### Description of the task
Show every line in the records below that contains the word "swatch".

Entries taken from a collection
#####

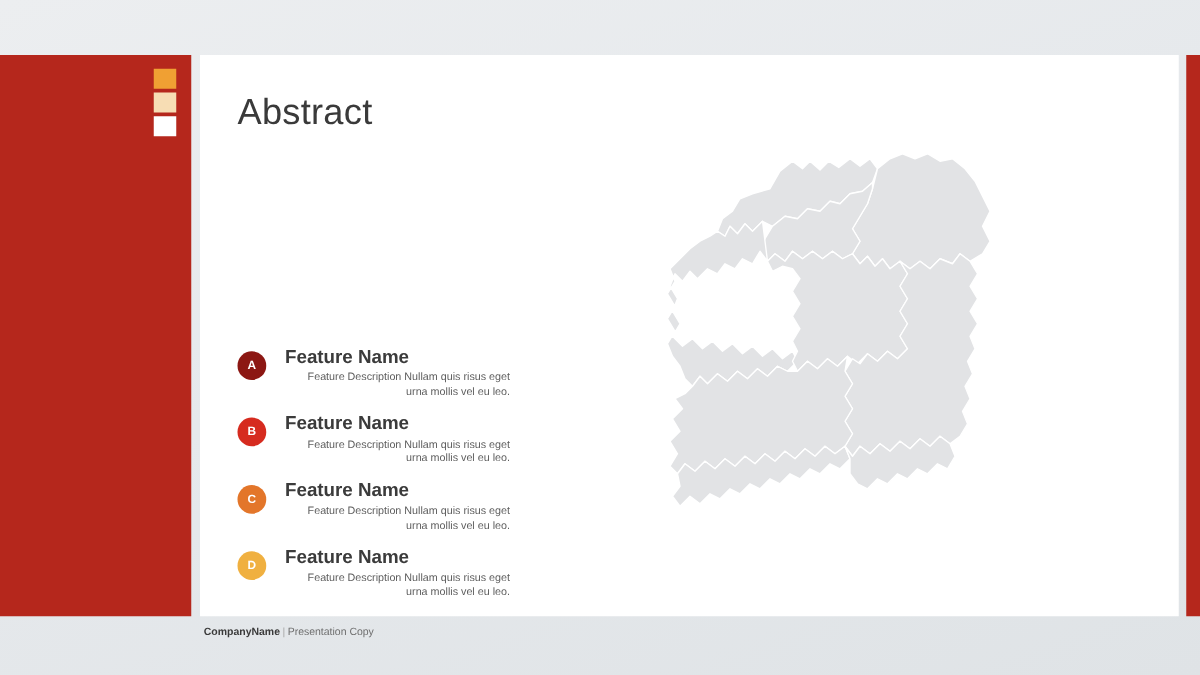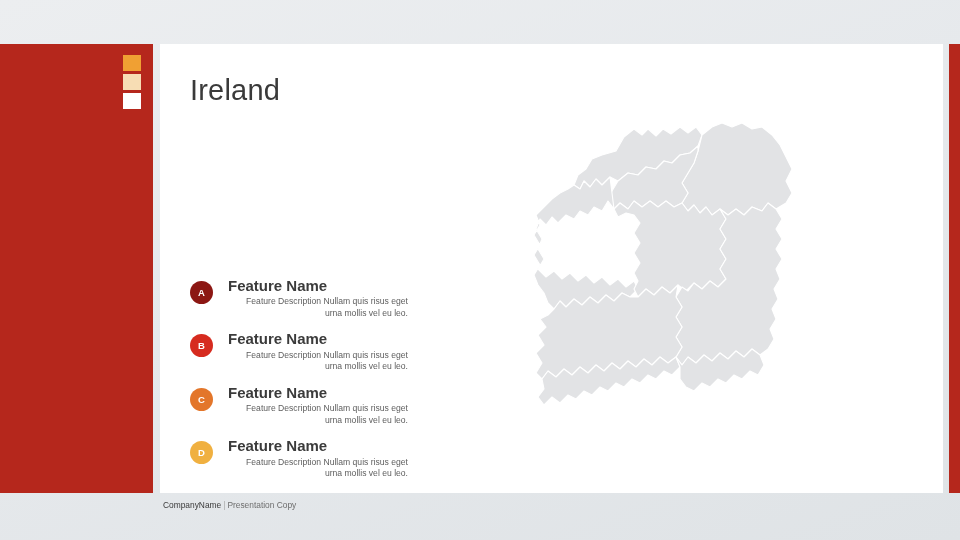--- a/index.html
+++ b/index.html
@@ -144,21 +144,21 @@
 
   
   .footer {
     position: absolute;
     left: 163px;
     top: 500px;
     font-size: 8.4px;
     white-space: nowrap;
   }
   .footer-company {
-    font-weight: normal;
+    font-weight: bold;
     color: #3a3a3a;
   }
   .footer-sep {
     color: #a8a8a8;
     margin: 0 2px;
   }
   .footer-title {
     color: #6e6e6e;
   }
 </style>
@@ -172,21 +172,21 @@
   <div class="swatch-stack">
     <div class="swatch swatch-orange"></div>
     <div class="swatch swatch-peach"></div>
     <div class="swatch swatch-white"></div>
   </div>
 
   <div class="red-strip"></div>
 
   <div class="content-card">
 
-    <div class="page-title">Ireland</div>
+    <div class="page-title">Abstract</div>
 
 
     <div class="feature-list">
 
       <div class="feature-item">
         <div class="feature-badge" style="background:#8c1713">A</div>
         <div class="feature-text">
           <div class="feature-name">Feature Name</div>
           <div class="feature-desc">Feature Description Nullam quis risus eget urna mollis vel eu leo.</div>
         </div>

#####

### Result for this task
   <div class="swatch-stack">
     <div class="swatch swatch-orange"></div>
     <div class="swatch swatch-peach"></div>
     <div class="swatch swatch-white"></div>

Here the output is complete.